Friday, February 20, 2015

NBA Analytics - What's in a Win?



Anyone who has taken an intro statistics course knows correlation does not imply causation, but it does suggest some relationship between variables, even if they both have the same underling cause. In honor of the all star break, I decided to pull some data from Basketball-Reference.com and throw together some correlation calculations and plots to see which team stats correlate to wins. This is not meant to be a scientifically rigorous study and any conclusions or apparent results should be taken with a grain of salt.
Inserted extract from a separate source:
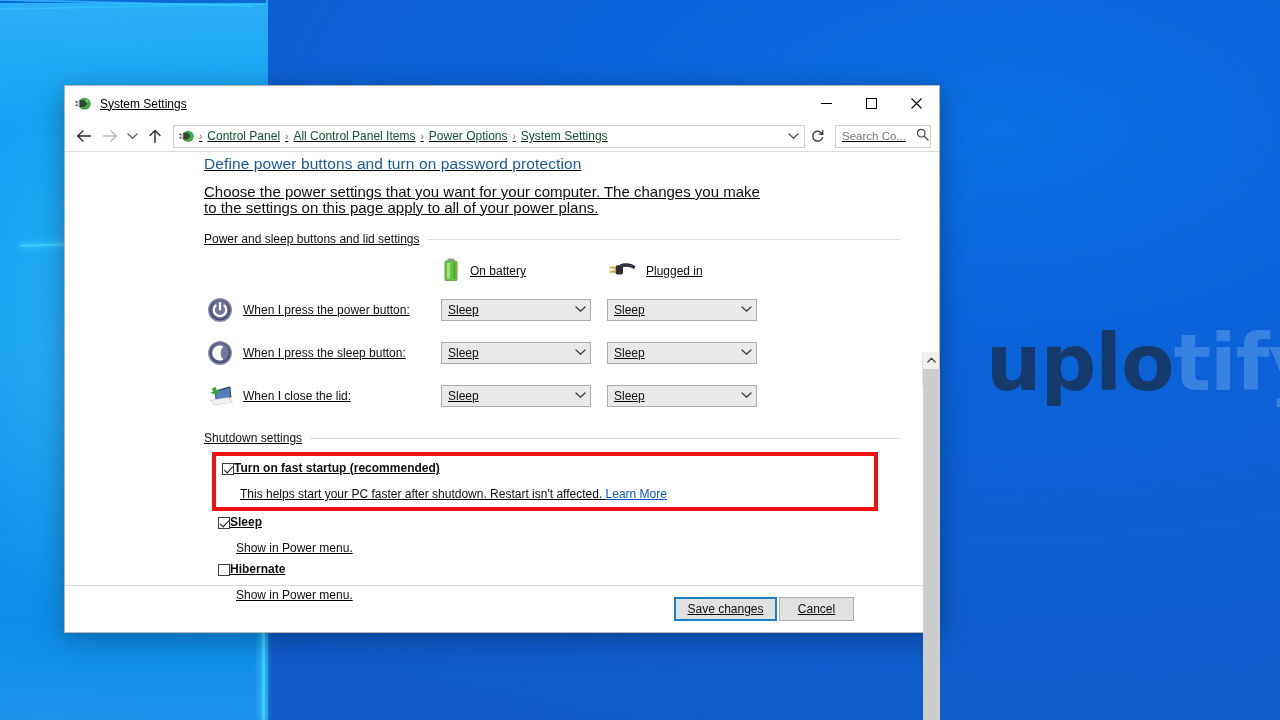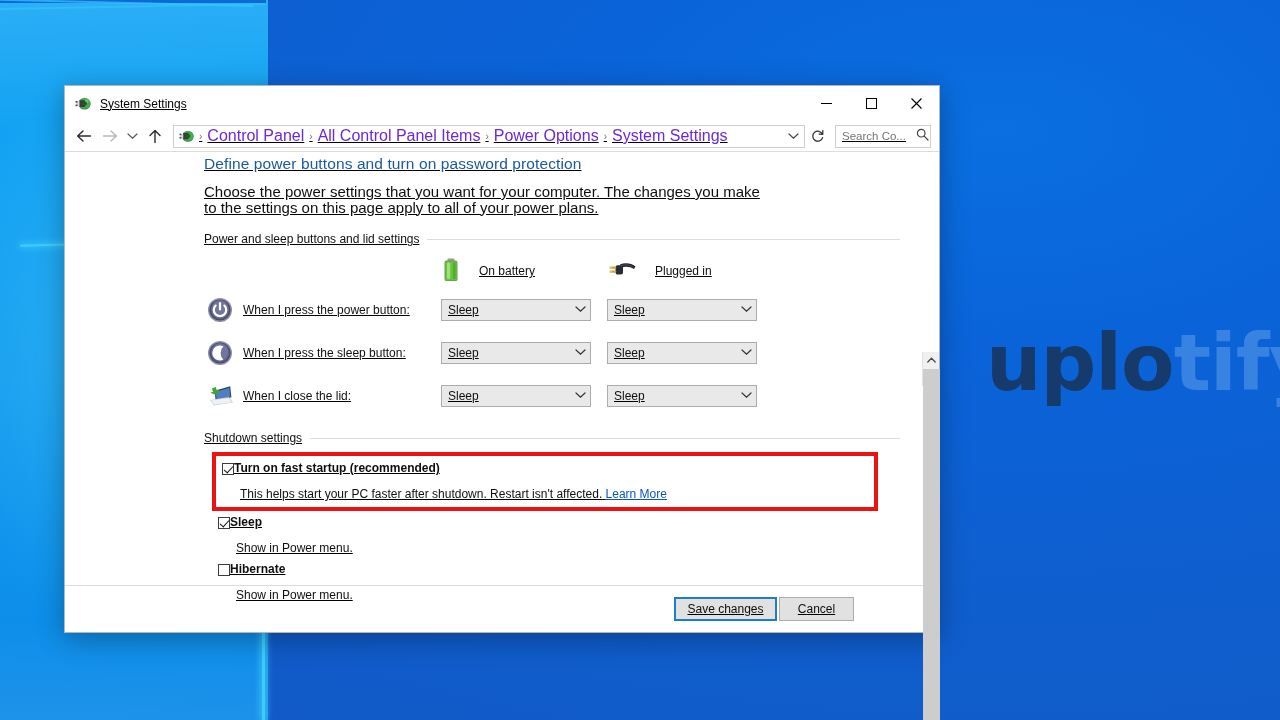"Control Panel" .crumb { color: #6d28d9 -> #14532d; font-size: 16px -> 12px }
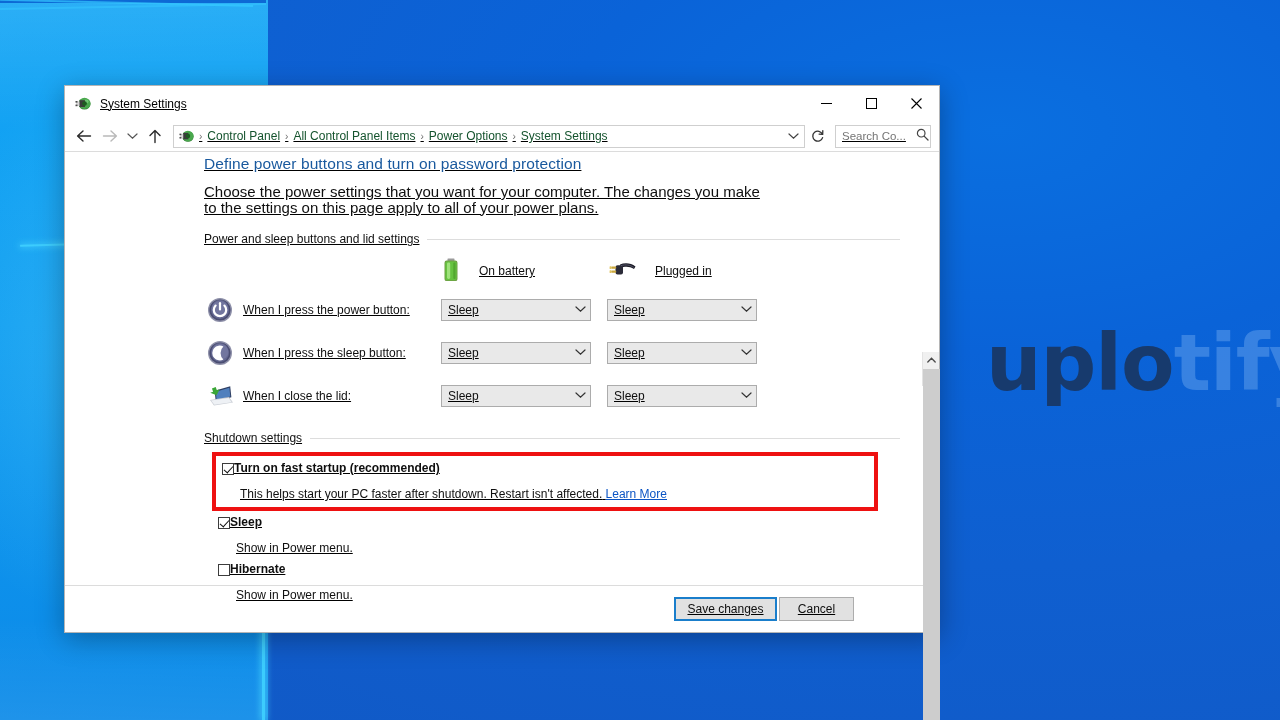"On battery" .col-head { gap: 18px -> 9px }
If there's one thing that seems like it should correlate to wins, its shooting percentage. After all, if your team tends to make more shots than other teams, you'll probably win a lot of games. Lets find out!

cor(nba$wins, nba$FGP.x)
## [1] 0.6897
plot of chunk unnamed-chunk-3
As expected, field goal percentage shows a strong positive correlation to wins. The main shortcoming of using raw field goal percentage as a measure of offense is that it fails to account for the fact that 3 point shots are worth 50% more than 2 point shots. Effective field goal percentage takes this difference into account:

cor(nba$wins, nba$eFGP)
## [1] 0.798
plot of chunk unnamed-chunk-5
Effective field goal percentage has a correlation of nearly .80 to wins. It's almost surprising the correlation is not stronger, except that free throws are not included in eFG%. True shooting percentage does include free throws, but it does not adjust for shot value so I wouldn't expect a stronger association. Let's find out.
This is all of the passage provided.